I’ve noticed the growth of a kind of resignation in my department among the tenured faculty: why rush to get that second book out and go up for promotion–there’s no money in it? We’re all turning into Alfred E. Neumans captioned by “What–me bother?” We’re not inclined to line up for volunteer work, friends–not in a world where there are no raises, and the workload for regular faculty has increased because we can’t hire new colleagues. That’s Baa Ram U.’s fix for our budget troubles: no raises since ‘08, the caps on our classes have been raised (from 40 to 44 in upper-divsion undergraduate classes), and the service burden is heavier because we keep losing faculty to retirement and other unis, so the same workload just gets shifted around to fewer people.The ambitious people and the risk-takers are willing to jump through the tenure hoops elsewhere; the people who develop institution-specific human capital are subject to hold-up, although they're capable of pushing back by opting out.
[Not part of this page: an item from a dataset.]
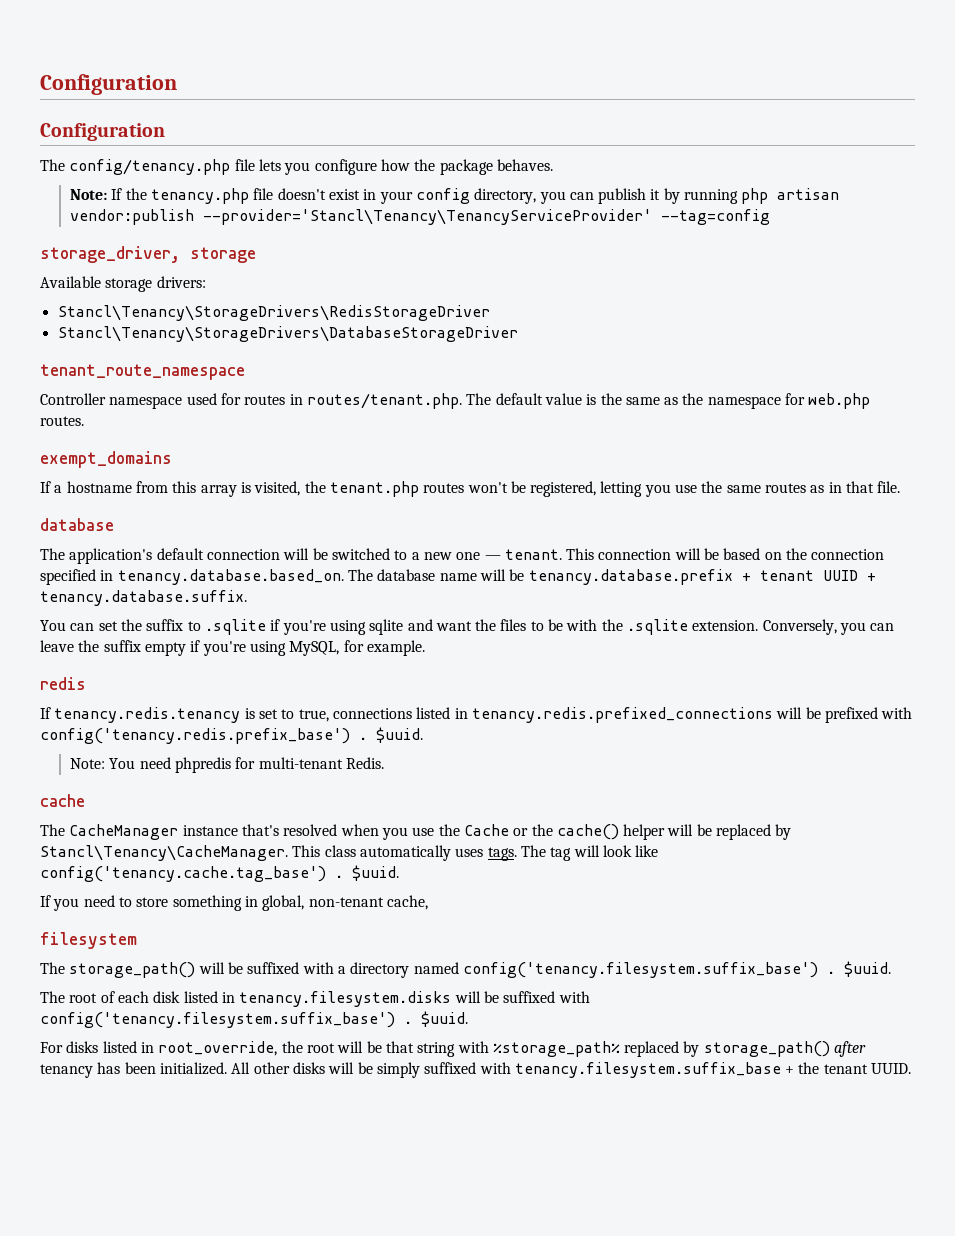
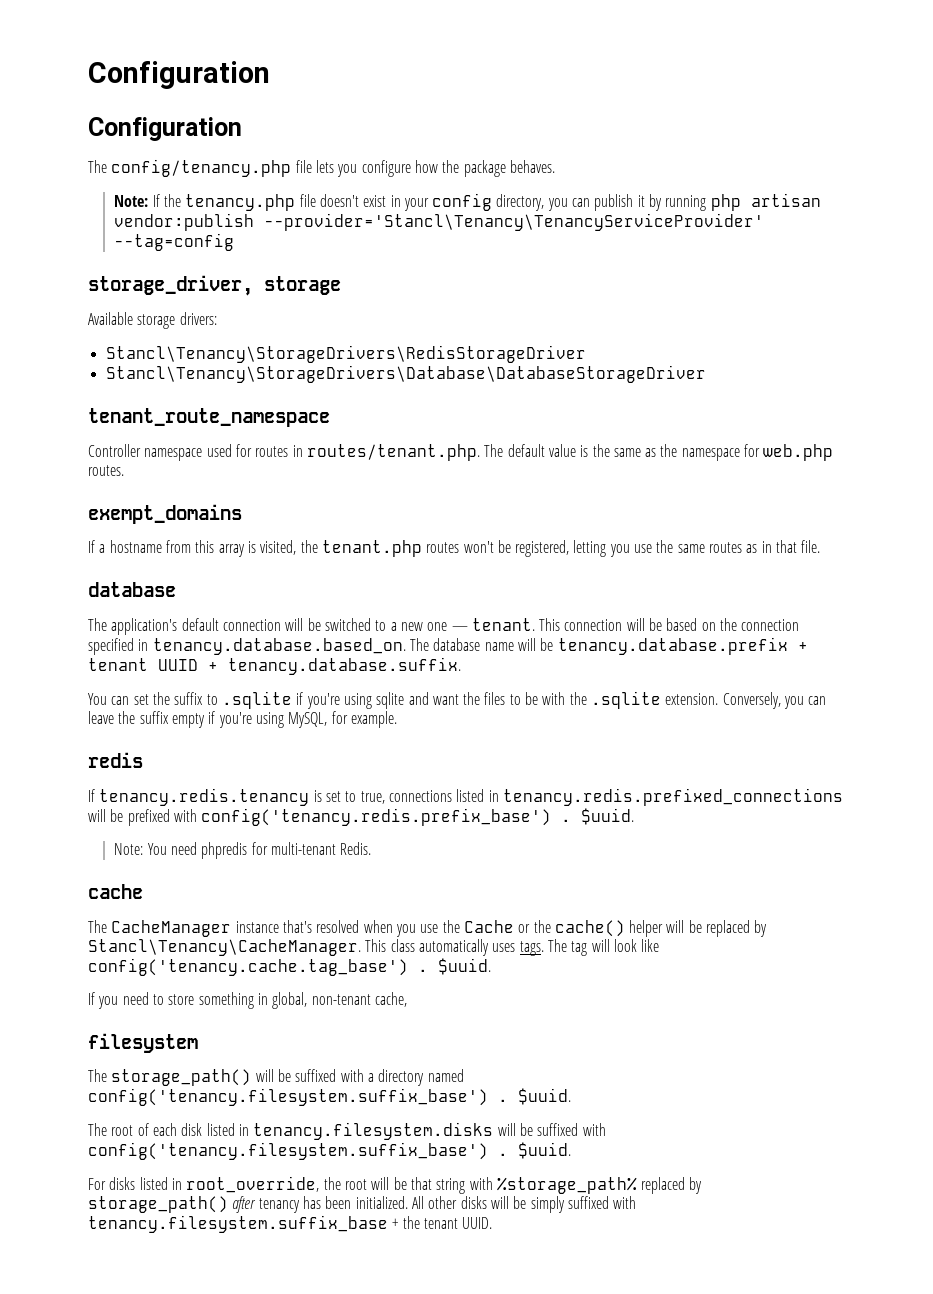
[57,326,518,342] Stancl\Tenancy\StorageDrivers\DatabaseStorageDriver -> [105,365,706,383] Stancl\Tenancy\StorageDrivers\Database\DatabaseStorageDriver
The conversation continues, elsewhere.
Interestingly, back in 2008 Tenured Radical and Dr. Crazy were at odds, but now they’re singing from the same hymnal. (Keep reading the long comments thread–Dr. Crazy has more to say, and many of you are represented there, I’m sure!)I used a Soviet description of what worker solidarity became as the evil empire imploded, Historiann invoked Mad, no doubt somewhere John Galt is chuckling.


1 comments:
http://www.youtube.com/watch?v=obTNwPJvOI8
Classic.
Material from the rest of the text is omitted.